Sur cette rêverie plane l’ouragan.

On est réveillé de l’abstraction par la tempête.

Mare portentosum.

La grande eau solitaire, cette mobilité diffuse, cette nappe d’orages si calme en dessous, communique par des artères latentes avec ces volcans de fange qui jettent au-dehors l’humus interne, nous révélant que le globe a, comme l’homme, sa peau qui est la terre, et sa muqueuse qui est la boue. Le globe est évidemment un être animé. Est-il vivant ? Ceci est la question. Entre animé et vivant, il existe une nuance, la personnalité. Il y aurait là un moi énorme. Qui oserait l’affirmer ? Qui pourrait le nier ?


IV

Quoi qu’il en soit, les eaux sont aux vents. Le flot subit le souffle. Il en résulte une variété inépuisable de faits apparents, contradictoires extérieurement, d’accord au fond, qu’ont peine à suivre dans leurs transformations sans nombre Hippocrate, Aristote, Avicenne, Albert-leGrand, Galilée, Porta, Huyghens, Mariotte, Volta, Valisneri, Spallanzani, Beccaria, Wheatstone, Lyell, Coulvier-Gravier, Maury, Peltier, Maxadorf, Schœnbeïn, Humboldt, et même l’ingénieux Mathieu de la Drôme, et même ces sagaces et savants écrivains, Margollé et Zurcher, les deux historiens du vent.

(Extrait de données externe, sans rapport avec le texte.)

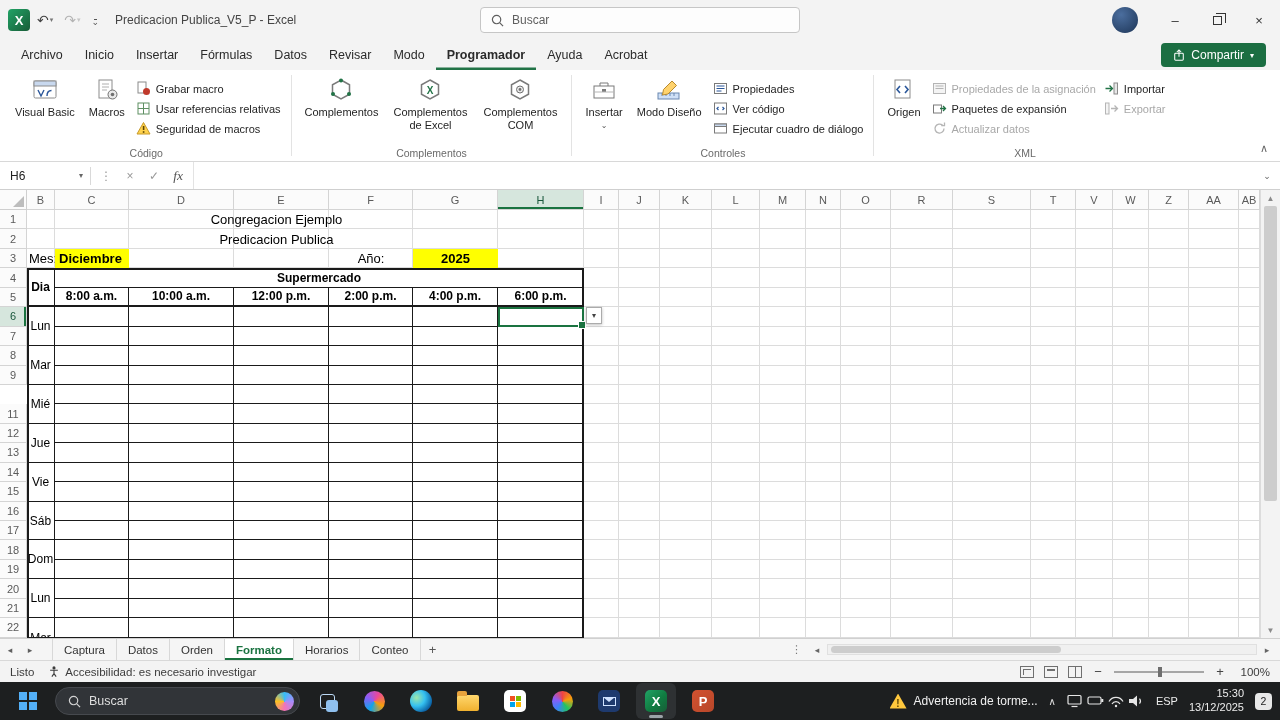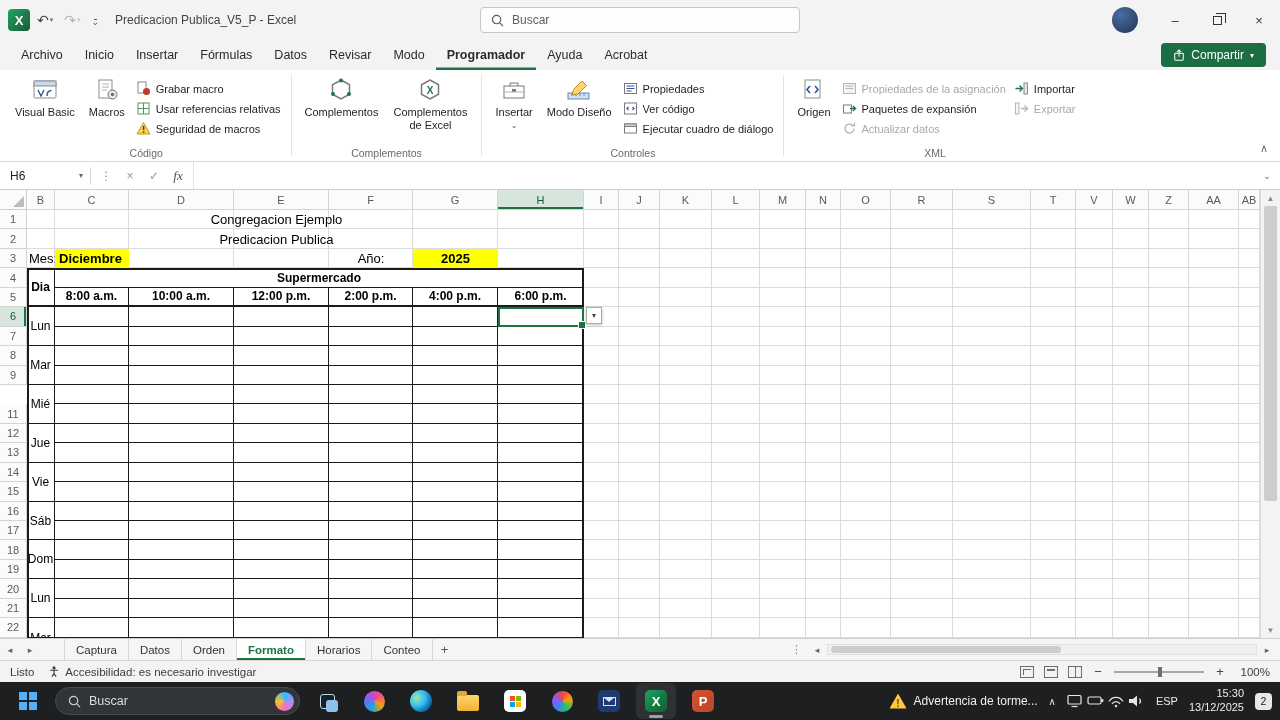--- a/index.html
+++ b/index.html
@@ -276,6 +276,16 @@
           </svg>
       </span>
       <span>Complementos de Excel</span>
+    </div>
+    <div class="bigbtn">
+      <span class="bigicon">
+        <svg width="26" height="24" viewBox="0 0 26 24">
+            <polygon points="13,2 21.5,6.8 21.5,16.2 13,21 4.5,16.2 4.5,6.8" fill="none" stroke="#7a7a7a" stroke-width="1.5"></polygon>
+            <circle cx="13" cy="11.5" r="3.5" fill="#e9e9e9" stroke="#707070"></circle>
+            <circle cx="13" cy="11.5" r="1.4" fill="#707070"></circle>
+          </svg>
+      </span>
+      <span>Complementos COM</span>
     </div>
     <div class="grouplabel">Complementos</div>
   </div>

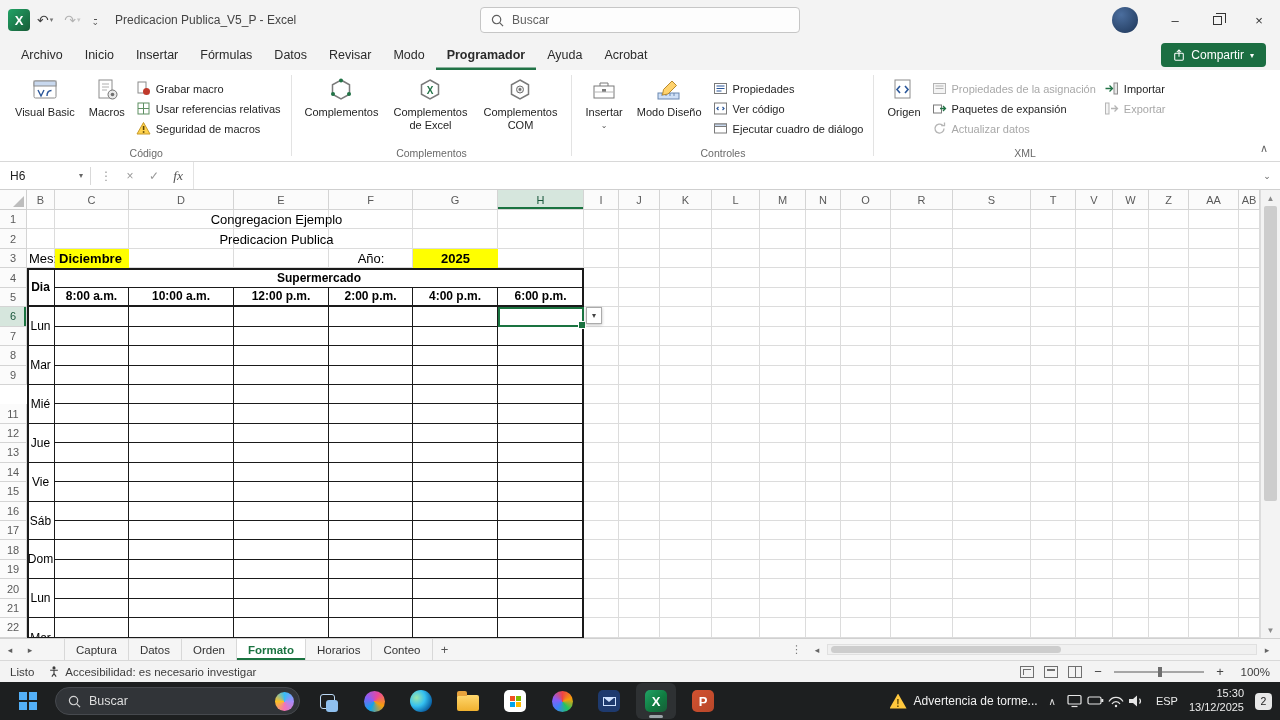--- a/index.html
+++ b/index.html
@@ -86,7 +86,7 @@
   
   .sheettabs{height:22px;background:#f5f5f5;border-top:1px solid #d0d0d0;display:flex;align-items:center;font-size:11.5px}
   .stnav{width:20px;text-align:center;color:#5f5f5f;font-size:9px}
-  #tabs-container{display:flex;height:100%;margin-left:24px}
+  #tabs-container{display:flex;height:100%;margin-left:12px}
   .stab{height:100%;display:flex;align-items:center;padding:0 11px;color:#333;border-right:1px solid #d8d8d8;white-space:nowrap}
   .stab:first-child{border-left:1px solid #d8d8d8}
   .stab.active{background:#fff;color:#1a7340;font-weight:700;box-shadow:inset 0 -2px 0 #1a7340}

Le souffle, ce caprice, cette volonté, fiat ubi vult, semble se rire aujourd’hui des fils métalliques de Snow-Harris, de même que jadis il se riait des deux épées du roi Artaxerce et de la reine Paryzatis.

Ces épées étaient l’embryon du paratonnerre.

L’atmosphère, épaisse de quinze lieues, dilatable jusqu’à trente, a été pesée par Galilée, équilibrée avec le mercure par Toricelli, l’inventeur du baromètre, mesurée du haut de la tour Saint-Jacques par Pascal, décomposée par Lavoisier. On en est là.

Qui sait où s’arrêtera la science ? Qui sait si l’homme ne parviendra pas à forger la clef du vent ?

La science fait, pour prendre l’ouragan, un filet dont les mailles se multiplient ; l’observatoire de Londres a les vingt-six cartes de l’amiral Fitz-Roy, l’observatoire de Paris dresse l’Atlas des Tempêtes. La science arrive à pressentir le temps, presque à le prédire, en prolongeant le plus loin possible sur l’océan, par la confrontation des faits et par le calcul, toutes les courbes d’égale pression barométrique. Les inflexions de ces courbes marquent les variations de l’atmosphère.